Vivemos um tempo curioso. Nunca tivemos tantas possibilidades de conexão e, paradoxalmente, nunca estivemos tão confinados em espaços em que ouvimos apenas aquilo que confirma nossas próprias convicções. Essa foi uma das principais reflexões que ficaram para mim do 10º Seminário Abracom Minas – A Comunicação entre Bolhas & Pontes – que tive a oportunidade de participar na semana passada. O evento trouxe insights fundamentais para quem trabalha com comunicação, cultura organizacional e diversidade. E é um pouco deles que vou compartilhar com vocês na coluna desta quinzena.
Uma das provocações mais instigantes veio da palestra de Paulo Emediato, que apresentou um conceito poderoso: a fricção. Segundo ele, o grande problema das bolhas digitais é justamente a ausência dela.
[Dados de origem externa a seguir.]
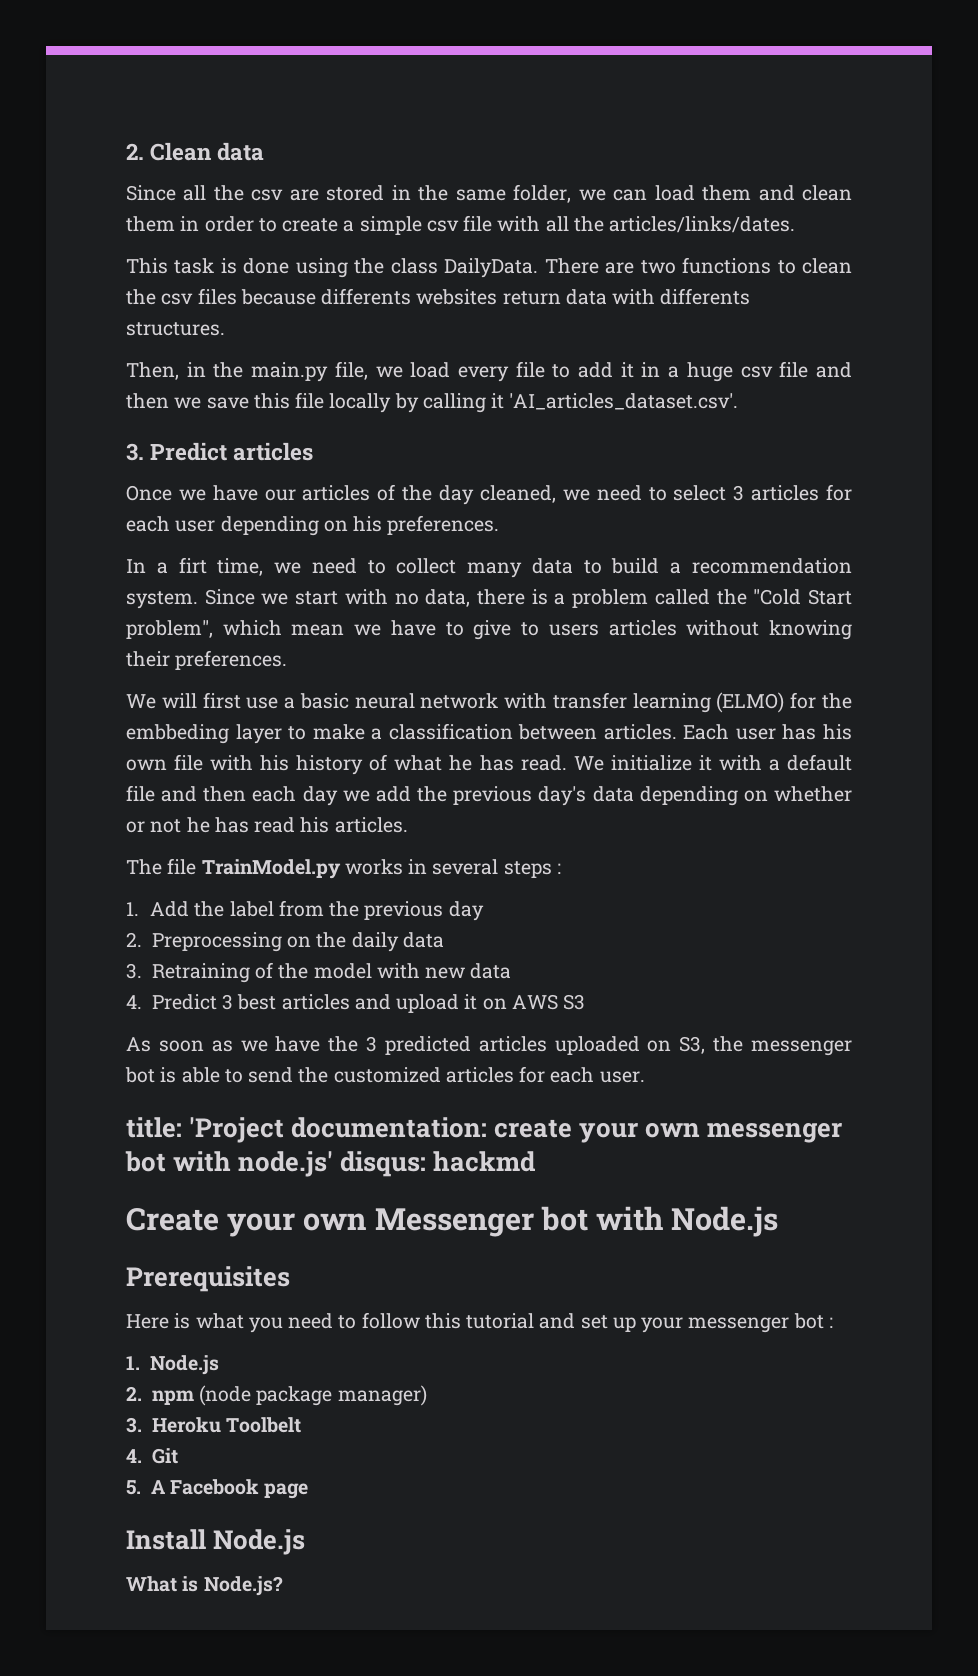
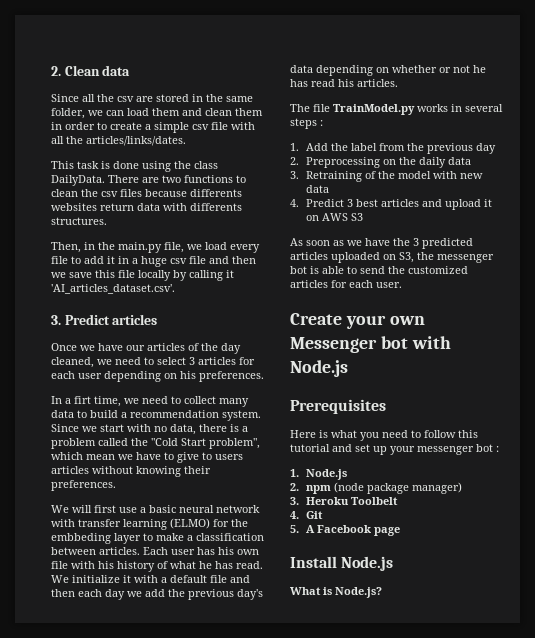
[126,1117,843,1143] [125,1151,536,1177] // title: 'Project documentation: create your own messenger bot with node.js' disqus: hackmd -> (402, 285) none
Nas bolhas não há atrito, questionamento ou confronto saudável de ideias. Estamos cercados por pessoas que validam nossas crenças, nossos valores e nossa visão de mundo. A fricção passa a acontecer apenas quando encontramos “o outro” — e, pouco a pouco, passamos a evitar esse encontro.
Sob a perspectiva da diversidade e inclusão, esse talvez seja um dos maiores desafios do nosso tempo. Afinal, a inclusão não começa quando todos pensam igual. Ela começa exatamente quando nos dispomos a conviver com pessoas que vivem, pensam, sentem e interpretam o mundo de maneiras diferentes da nossa. A diferença não é um obstáculo à convivência; ela é a própria matéria-prima da aprendizagem, da inovação e da construção coletiva.
Paulo trouxe ainda perguntas que merecem ecoar dentro das organizações: “Qual problema você está resolvendo com a sua comunicação?” e “A sua estratégia de comunicação serve a quem?” Se comunicar é apenas reforçar certezas, deixamos de cumprir uma das funções mais importantes da comunicação: abrir espaço para a dúvida.
E talvez nada seja mais perigoso para uma sociedade do que perder a capacidade de duvidar. Como o palestrante provocou, “as pessoas não têm a menor ideia daquilo que elas têm absoluta certeza”. Sem dúvida, desaparece a curiosidade. Sem curiosidade, desaparece a escuta. E sem escuta não existe inclusão.
Essa reflexão encontrou um diálogo muito rico com a palestra de Vânia Bueno. Para ela, as bolhas surgem quando deixamos de nos ouvir enquanto sociedade, quando o outro deixa de existir. E ela nos provoca a pensar: como podemos conviver melhor entre nós?
A resposta passa, necessariamente, pelo reconhecimento de que cada pessoa representa uma comunidade de experiências, histórias e referências. Nossa própria certeza pode não ser o melhor caminho. Por isso, segundo Vânia, o ponto de virada está em aprender a coletar diferentes perspectivas vindas de diferentes bolhas. Em um mundo complexo, quem faz as melhores perguntas costuma encontrar as melhores soluções.
Sua proposta do “Ciclo da Convivência Produtiva” oferece um caminho inspirador. Primeiro, conhecemos o outro. Da convivência nasce a confiança. Da confiança surge o compartilhamento. E somente então conseguimos cocriar. Não existe inovação onde existe apenas repetição de pensamento, onde todas as vozes são iguais. Não existe inclusão quando a diferença permanece do lado de fora da conversa.
Talvez o maior convite deixado pelo seminário seja justamente este: construir pontes exige disposição para atravessá-las. Exige coragem para sair das nossas bolhas, revisitar nossas certezas e reconhecer que o comum não significa fazer para as pessoas, mas fazer com elas.